Solution found to Election results publishing problem
With another election just finished in America an old problem has reoccurred. Due to the publishing deadline of the morning papers coming before the final results were announced, they were unable to publish detailed analysis of the results. This undoubtedly causes disappointment to many people who like to read the paper in the morning and discover who is now president, accompanied by many nicely coloured graphs.
However it is possible that a British MP has come up with a solution.
The Right Honourable Winston Smith MP announced his plan this morning that will revolutionise firstly the British electoral system and then every democratic country in the world and America.

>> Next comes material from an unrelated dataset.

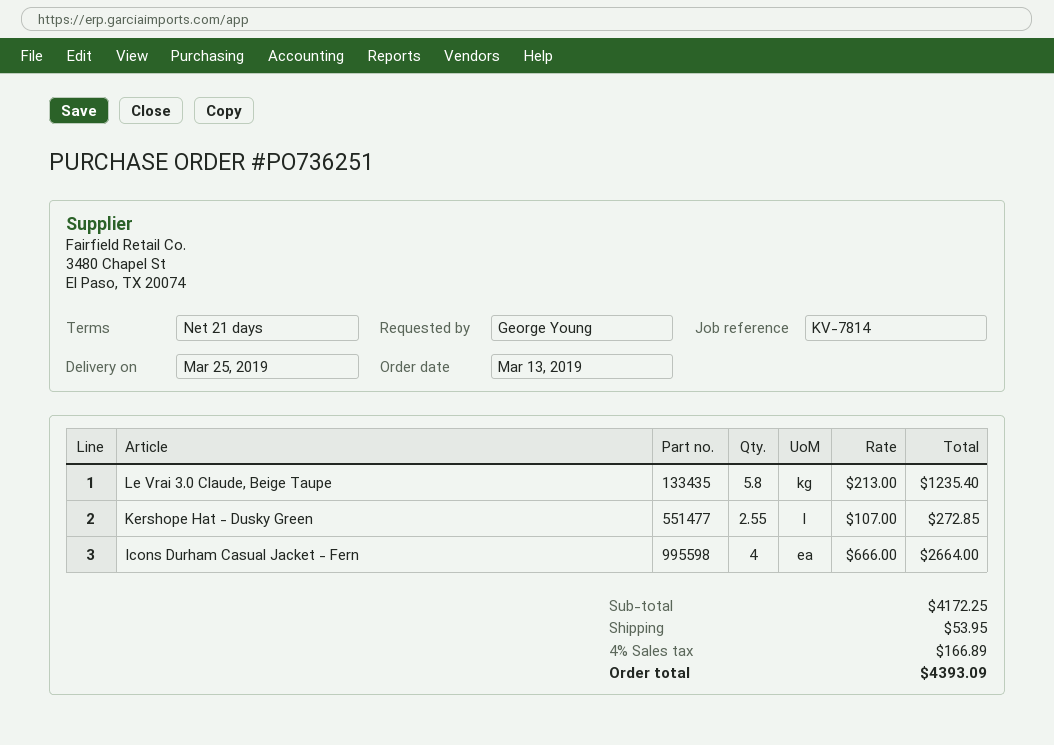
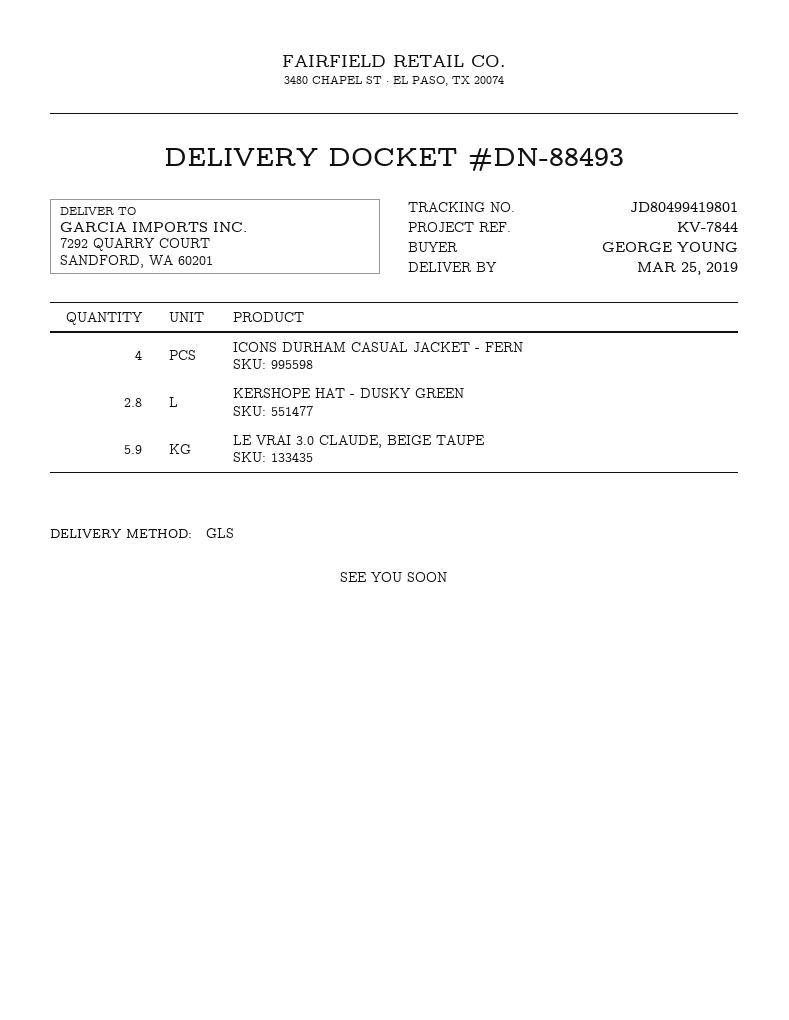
reference: KV-7814 -> KV-7844
Le Vrai 3.0 Claude, Beige Taupe: 5.8 -> 5.9
Kershope Hat - Dusky Green: 2.55 -> 2.8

He proposes that in future the results of elections will be decided before hand to ensure the newspapers have the proper statistics in plenty of time. This will allow them to spend longer making more elaborate graphs with interesting colours rather than the rather shabbily things they use now.
A month before any election everyone in the country will receive a letter informing them how they will be voting. This will allow them to spend time campaigning for there chosen candidate, participating in various polls and all the other pre election shenanigans. None of the candidates will know who will win and poll results will be made up to maintain the air of excitementduring the elections.
On the day of the election nobody will actually have to vote as that will be done automatically. When the polling booth close (not that they’ll actually open, or in many cases exist) the result will be announced immediately with out any of that counting nonsense. This will give everyone plenty of time to design some really spectacular graphs for the next day’s papers.
We spoke to Michael Parsons head of the BBC’s Graph Making department. “This is a glorious day for democracy”, Parsons told us. ‘We’ve just got some new Graph making equipment here at the BBC and I think you can look forward to something quite spectacular come the next election.